In other action
At its Tuesday meeting, the Craig City Council also:
• Approved, 6-0, a renewal of the hotel and restaurant liquor license for the Galaxy Restaurant, 524 Yampa Ave.
• Approved, 6-0, a renewal of a tavern liquor license for the Popular Bar Inc., 24 W. Victory Way.
• Approved, 6-0, a special events permit for the Veterans of Foreign Wars Post 4265 for April 16 at the Moffat County Pavilion for a retirement event.
• Approved, 6-0, an intergovernmental agreement between Craig and Moffat County for management of the Craig/Moffat County Airport.
• Approved, 6-0, nullification of a bid award for the purchase of special undercover surveillance equipment for the All Crimes Enforcement Team from Pro-Tech because of back order complications. Awarded bid to Specialty Vehicle Solutions for $8,285.
Craig On the heels of what Craig Public Works Director Bill Earley called a “huge” water line replacement project, the city will see more work done to its water lines.
At its Tuesday meeting, the Craig City Council approved, 6-0, to allocate $25,000 more in installation costs to replace 1055 feet of water line on Steele Street.
The contract is an extension to a previous contract with Mike Anson, of Anson Excavating, that the city approved by the City Council in August 2009.
The previous project spent more than $400,000 in energy impact grant and city water funds to replace old iron pipes with new PVC piping to carry drinking water to residents.
All of the water pipes have been installed and the project is waiting for a replacement of a concrete replacement pan on Washington Street and grass seeding on First Street.
While looking at future plans to pave Steele Street, Earley and Anson decided they would like to extend work on the water lines parallel to the street.
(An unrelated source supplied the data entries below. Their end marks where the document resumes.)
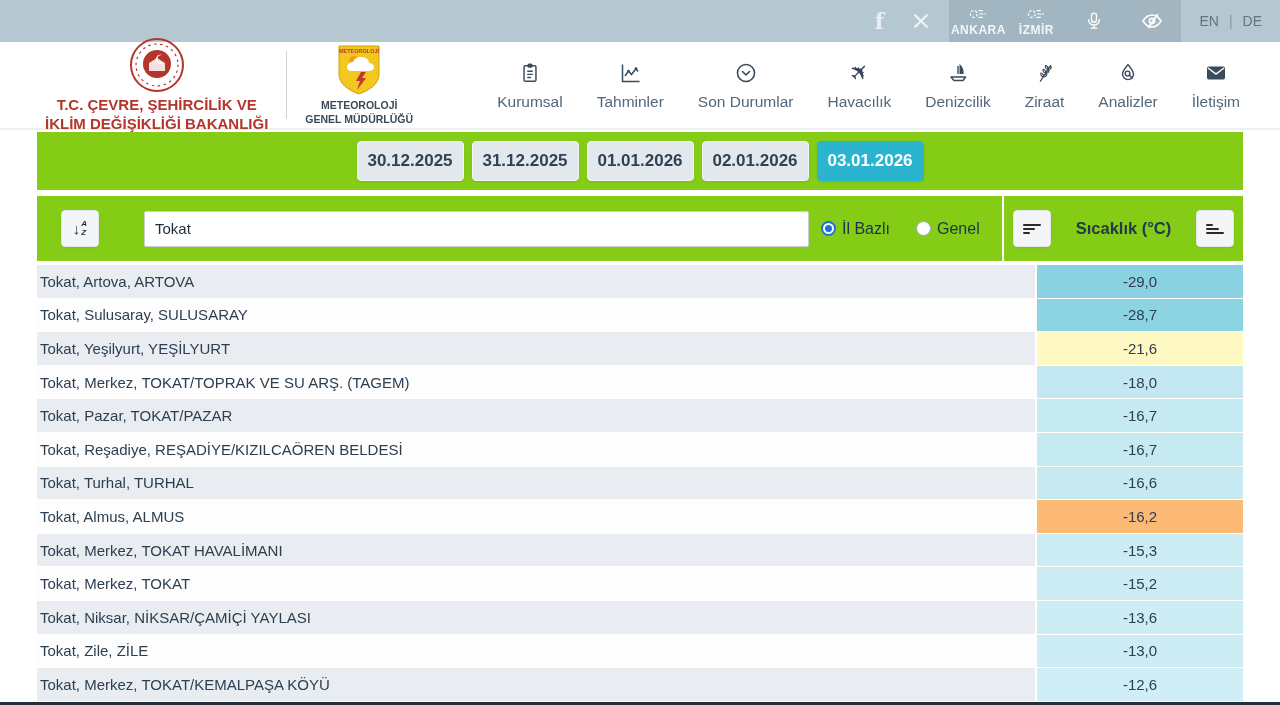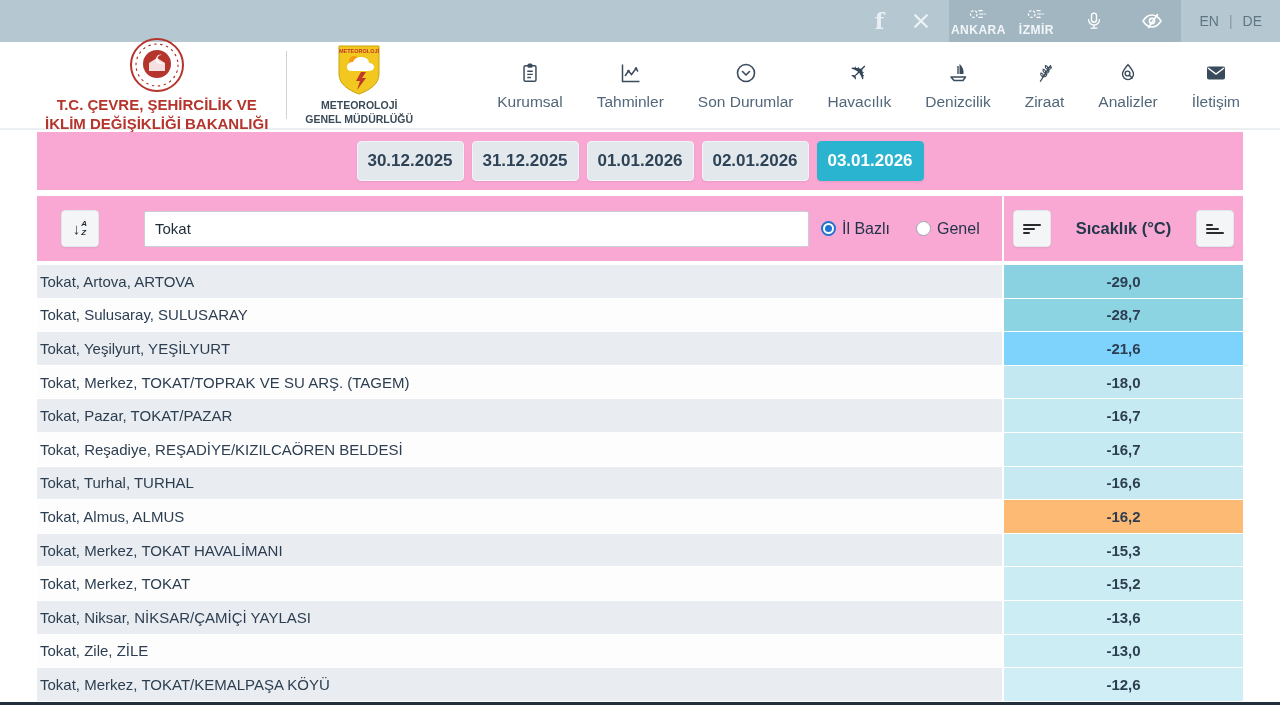"30.12.2025" .band { background: #f9a8d4 -> #84cc16 }
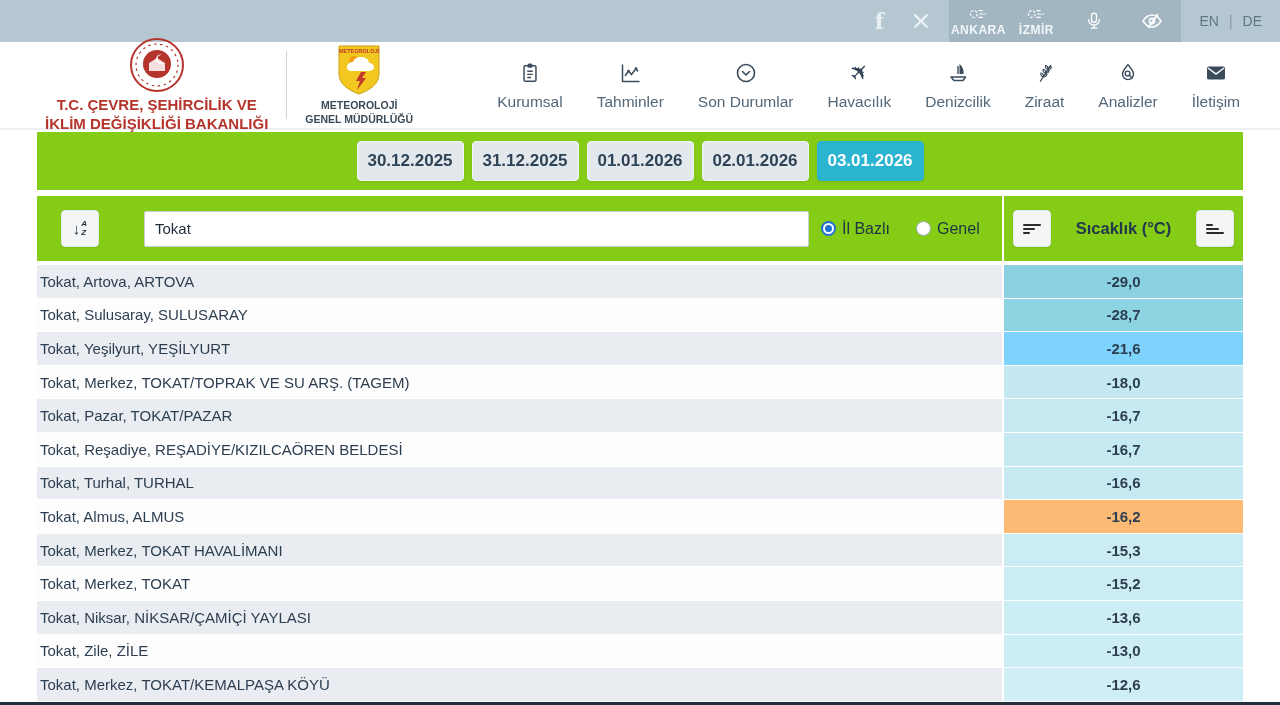"-29,0" .tcell-val { font-weight: bold -> none; width: 239px -> 206px }
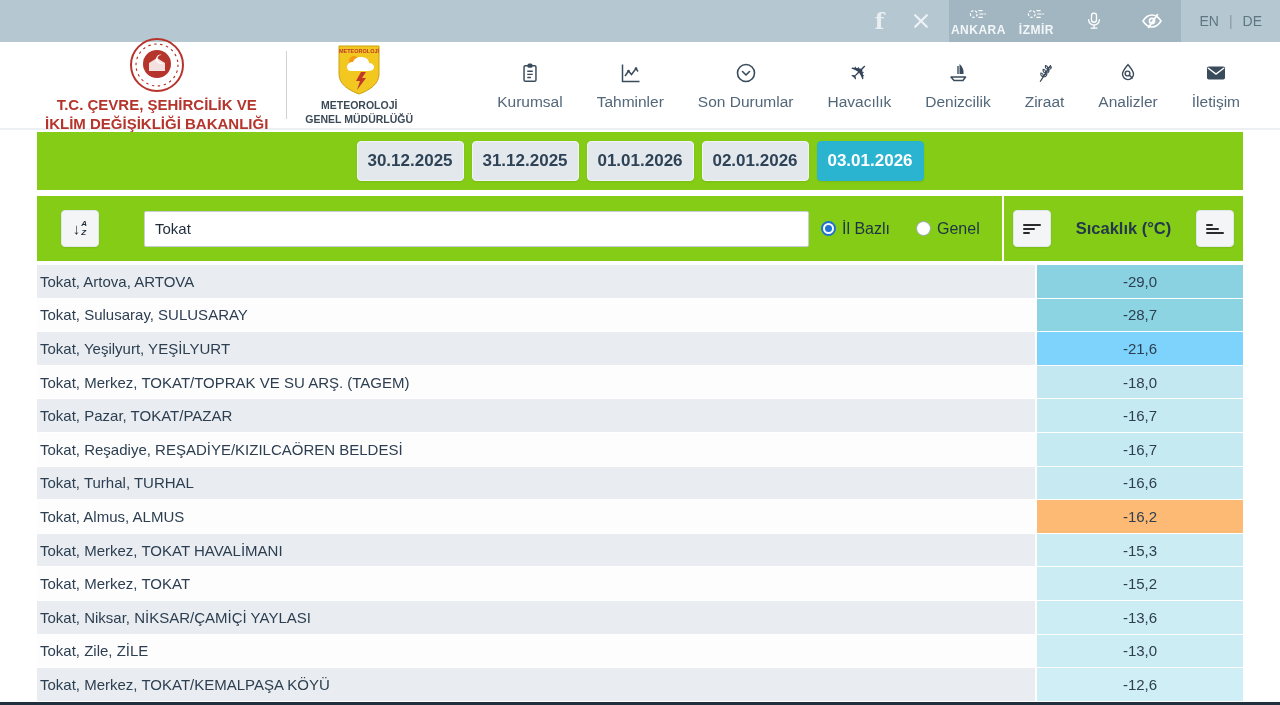"-21,6" div.tcell-val { background-color: #7dd3fc -> #fef9c3 }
They will finish the work before paving the street allowing the line to settle into the ground.
The Craig City Council approved the contract extension for Anson but with some hesitation from council members.
The water line work brought to light the issue of properly bidding out contracts for service to other companies for the city to select the lowest bidder.
Councilmember Jennifer Riley originally stated she felt the project needed to be put out to bid.
“I felt like we weren’t putting out a contract that should be bid, it was articulated by Bill Earley that it was only a $25,000 contract extension on a bid that is 10 months old,” she said. “I just don’t want the city to ever get complacent about bidding contracts.”
Riley said that she changed her position after the council discussed the bid’s actual price and the possibility of going to bid may drive an installation contract out of Craig.
“I don’t want it to appear that the city is favoring one contract over another,” she said.
Councilmember Terry Carwile felt the bid process for the extension was not necessary in this case.
“I see very little advantage to be gained from reinitiating the whole bid process for a bid that has come in so aggressive,” he said.
He also pointed to the importance of contracting with local labor and the council making exceptions to the bidding process in some cases.
“I think the council exercises very responsible discretion in terms of how they evaluate these things,” he said. “From my stand point … it just makes sense.”
Even though the council made an exception, Carwile still views the bidding process in a favorable light.
“The bid process is a very valuable thing,” he said. “But as a council, viewing that in the light of economic conditions and the plight of local business.”
“I’m not an absolutist,” he said.
Earley said the city will send out four informal bids for the materials needed to complete the project. He hopes the water lines can be replaced within three weeks after the bid for materials is approved.